Paraformer: Fast and Accurate Parallel Transformer for
Non-autoregressive End-to-End Speech Recognition
- URL: http://arxiv.org/abs/2206.08317v3
- Date: Thu, 30 Mar 2023 07:00:38 GMT
- Title: Paraformer: Fast and Accurate Parallel Transformer for
Non-autoregressive End-to-End Speech Recognition
- Authors: Zhifu Gao, Shiliang Zhang, Ian McLoughlin, Zhijie Yan
- Abstract summary: We propose a fast and accurate parallel transformer, termed Paraformer.
It accurately predicts the number of output tokens and extract hidden variables.
It can attain comparable performance to the state-of-the-art AR transformer, with more than 10x speedup.

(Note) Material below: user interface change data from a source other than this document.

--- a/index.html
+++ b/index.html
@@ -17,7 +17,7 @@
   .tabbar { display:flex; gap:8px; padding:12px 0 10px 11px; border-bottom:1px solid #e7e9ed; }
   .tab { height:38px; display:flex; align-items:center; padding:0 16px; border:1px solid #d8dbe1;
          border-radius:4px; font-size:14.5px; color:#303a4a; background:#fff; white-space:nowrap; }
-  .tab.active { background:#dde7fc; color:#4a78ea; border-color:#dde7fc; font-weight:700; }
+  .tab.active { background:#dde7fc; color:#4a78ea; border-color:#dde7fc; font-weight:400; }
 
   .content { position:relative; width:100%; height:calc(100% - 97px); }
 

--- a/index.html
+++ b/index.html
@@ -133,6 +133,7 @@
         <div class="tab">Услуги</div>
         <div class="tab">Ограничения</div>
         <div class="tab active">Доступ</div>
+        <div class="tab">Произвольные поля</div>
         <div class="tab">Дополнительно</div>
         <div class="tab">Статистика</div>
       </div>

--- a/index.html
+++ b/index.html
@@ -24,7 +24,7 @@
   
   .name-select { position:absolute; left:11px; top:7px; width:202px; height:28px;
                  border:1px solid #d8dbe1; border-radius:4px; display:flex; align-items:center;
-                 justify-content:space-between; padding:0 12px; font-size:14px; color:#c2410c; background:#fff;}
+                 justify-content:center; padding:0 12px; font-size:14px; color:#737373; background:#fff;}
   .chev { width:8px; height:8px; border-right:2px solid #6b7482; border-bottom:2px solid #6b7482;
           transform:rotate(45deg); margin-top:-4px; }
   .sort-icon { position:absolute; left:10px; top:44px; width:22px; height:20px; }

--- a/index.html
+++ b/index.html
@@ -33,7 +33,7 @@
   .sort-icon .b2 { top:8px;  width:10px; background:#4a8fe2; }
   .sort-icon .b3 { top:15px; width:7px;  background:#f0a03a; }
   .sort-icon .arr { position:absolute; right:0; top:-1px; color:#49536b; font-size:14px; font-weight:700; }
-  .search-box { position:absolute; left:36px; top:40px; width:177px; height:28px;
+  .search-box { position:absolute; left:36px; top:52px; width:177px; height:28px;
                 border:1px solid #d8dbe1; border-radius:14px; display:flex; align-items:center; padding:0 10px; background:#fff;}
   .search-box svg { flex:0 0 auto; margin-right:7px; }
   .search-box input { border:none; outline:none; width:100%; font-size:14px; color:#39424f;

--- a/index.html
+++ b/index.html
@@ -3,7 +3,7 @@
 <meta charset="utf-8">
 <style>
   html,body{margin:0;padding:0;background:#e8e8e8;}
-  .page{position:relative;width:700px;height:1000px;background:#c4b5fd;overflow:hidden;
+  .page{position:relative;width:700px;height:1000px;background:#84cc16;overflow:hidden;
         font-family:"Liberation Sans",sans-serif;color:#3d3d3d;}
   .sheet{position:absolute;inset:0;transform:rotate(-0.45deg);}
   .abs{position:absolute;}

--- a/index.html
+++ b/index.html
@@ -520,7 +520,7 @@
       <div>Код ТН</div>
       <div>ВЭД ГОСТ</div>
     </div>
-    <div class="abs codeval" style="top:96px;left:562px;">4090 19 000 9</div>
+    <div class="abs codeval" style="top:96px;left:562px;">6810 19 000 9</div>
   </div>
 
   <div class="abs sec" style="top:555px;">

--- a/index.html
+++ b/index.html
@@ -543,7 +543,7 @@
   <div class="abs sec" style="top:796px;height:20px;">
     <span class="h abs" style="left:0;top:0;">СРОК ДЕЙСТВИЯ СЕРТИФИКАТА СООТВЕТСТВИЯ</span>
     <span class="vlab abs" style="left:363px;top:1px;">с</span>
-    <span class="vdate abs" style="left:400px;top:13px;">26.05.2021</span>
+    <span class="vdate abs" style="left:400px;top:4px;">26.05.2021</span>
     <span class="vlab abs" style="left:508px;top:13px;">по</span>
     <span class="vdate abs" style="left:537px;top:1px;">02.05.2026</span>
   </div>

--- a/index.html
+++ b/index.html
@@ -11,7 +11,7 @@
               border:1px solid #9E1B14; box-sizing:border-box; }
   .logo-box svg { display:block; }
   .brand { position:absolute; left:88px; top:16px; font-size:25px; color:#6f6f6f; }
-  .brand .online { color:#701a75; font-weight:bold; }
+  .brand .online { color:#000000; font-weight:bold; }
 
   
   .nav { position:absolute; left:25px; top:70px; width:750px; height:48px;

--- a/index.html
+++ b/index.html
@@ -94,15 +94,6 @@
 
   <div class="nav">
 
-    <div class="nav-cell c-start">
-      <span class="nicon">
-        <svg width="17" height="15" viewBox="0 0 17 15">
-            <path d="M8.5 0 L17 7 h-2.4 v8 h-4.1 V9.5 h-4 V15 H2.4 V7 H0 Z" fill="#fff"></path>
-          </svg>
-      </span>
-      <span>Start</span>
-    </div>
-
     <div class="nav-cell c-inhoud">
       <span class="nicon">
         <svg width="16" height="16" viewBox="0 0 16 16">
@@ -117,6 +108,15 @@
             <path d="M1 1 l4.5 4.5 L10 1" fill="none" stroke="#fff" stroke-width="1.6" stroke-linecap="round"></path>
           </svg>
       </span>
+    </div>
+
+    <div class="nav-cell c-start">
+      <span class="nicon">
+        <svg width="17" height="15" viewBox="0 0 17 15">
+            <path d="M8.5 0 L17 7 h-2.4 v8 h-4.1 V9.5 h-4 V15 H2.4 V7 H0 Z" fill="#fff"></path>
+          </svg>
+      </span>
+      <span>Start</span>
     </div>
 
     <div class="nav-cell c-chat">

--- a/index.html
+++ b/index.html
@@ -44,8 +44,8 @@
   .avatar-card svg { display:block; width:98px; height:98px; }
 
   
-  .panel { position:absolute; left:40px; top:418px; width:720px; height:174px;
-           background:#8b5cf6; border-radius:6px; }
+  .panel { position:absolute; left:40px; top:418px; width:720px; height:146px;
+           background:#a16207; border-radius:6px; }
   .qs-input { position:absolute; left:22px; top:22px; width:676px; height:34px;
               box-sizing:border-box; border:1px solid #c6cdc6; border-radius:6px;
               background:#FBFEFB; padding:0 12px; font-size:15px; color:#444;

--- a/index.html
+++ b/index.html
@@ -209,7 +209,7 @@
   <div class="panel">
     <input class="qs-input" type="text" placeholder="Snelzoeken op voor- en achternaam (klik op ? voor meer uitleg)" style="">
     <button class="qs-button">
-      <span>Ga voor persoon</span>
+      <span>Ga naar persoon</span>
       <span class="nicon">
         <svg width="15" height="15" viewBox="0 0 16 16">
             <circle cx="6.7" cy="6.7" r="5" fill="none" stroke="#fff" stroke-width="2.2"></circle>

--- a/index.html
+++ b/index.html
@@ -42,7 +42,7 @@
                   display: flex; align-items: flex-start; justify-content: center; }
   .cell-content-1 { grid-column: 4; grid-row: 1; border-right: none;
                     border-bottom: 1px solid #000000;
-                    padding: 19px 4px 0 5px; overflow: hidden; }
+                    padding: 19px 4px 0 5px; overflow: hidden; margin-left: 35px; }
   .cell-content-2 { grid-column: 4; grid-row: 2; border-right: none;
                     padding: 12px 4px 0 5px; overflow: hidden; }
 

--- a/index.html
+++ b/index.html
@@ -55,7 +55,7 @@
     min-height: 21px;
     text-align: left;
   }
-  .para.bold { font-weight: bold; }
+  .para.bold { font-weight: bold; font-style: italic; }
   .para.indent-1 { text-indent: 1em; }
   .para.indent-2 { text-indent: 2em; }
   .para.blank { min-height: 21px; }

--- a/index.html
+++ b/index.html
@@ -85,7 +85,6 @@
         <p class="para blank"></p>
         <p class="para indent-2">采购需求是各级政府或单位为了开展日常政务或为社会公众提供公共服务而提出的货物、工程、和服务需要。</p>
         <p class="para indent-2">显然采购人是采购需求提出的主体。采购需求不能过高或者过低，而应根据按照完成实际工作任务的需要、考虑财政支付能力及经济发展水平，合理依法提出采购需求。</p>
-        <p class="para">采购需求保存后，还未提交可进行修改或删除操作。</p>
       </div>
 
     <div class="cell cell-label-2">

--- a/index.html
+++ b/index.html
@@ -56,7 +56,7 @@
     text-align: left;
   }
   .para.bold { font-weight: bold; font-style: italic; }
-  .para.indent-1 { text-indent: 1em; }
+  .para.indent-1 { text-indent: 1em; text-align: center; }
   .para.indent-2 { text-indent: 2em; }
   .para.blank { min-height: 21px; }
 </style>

- Score: 62.83832841523525
- License: http://arxiv.org/licenses/nonexclusive-distrib/1.0/
- Abstract: Transformers have recently dominated the ASR field. Although able to yield
good performance, they involve an autoregressive (AR) decoder to generate
tokens one by one, which is computationally inefficient. To speed up inference,
non-autoregressive (NAR) methods, e.g. single-step NAR, were designed, to
enable parallel generation. However, due to an independence assumption within
the output tokens, performance of single-step NAR is inferior to that of AR
models, especially with a large-scale corpus. There are two challenges to
improving single-step NAR: Firstly to accurately predict the number of output
tokens and extract hidden variables; secondly, to enhance modeling of
interdependence between output tokens. To tackle both challenges, we propose a
fast and accurate parallel transformer, termed Paraformer. This utilizes a
continuous integrate-and-fire based predictor to predict the number of tokens
and generate hidden variables. A glancing language model (GLM) sampler then
generates semantic embeddings to enhance the NAR decoder's ability to model
context interdependence. Finally, we design a strategy to generate negative
samples for minimum word error rate training to further improve performance.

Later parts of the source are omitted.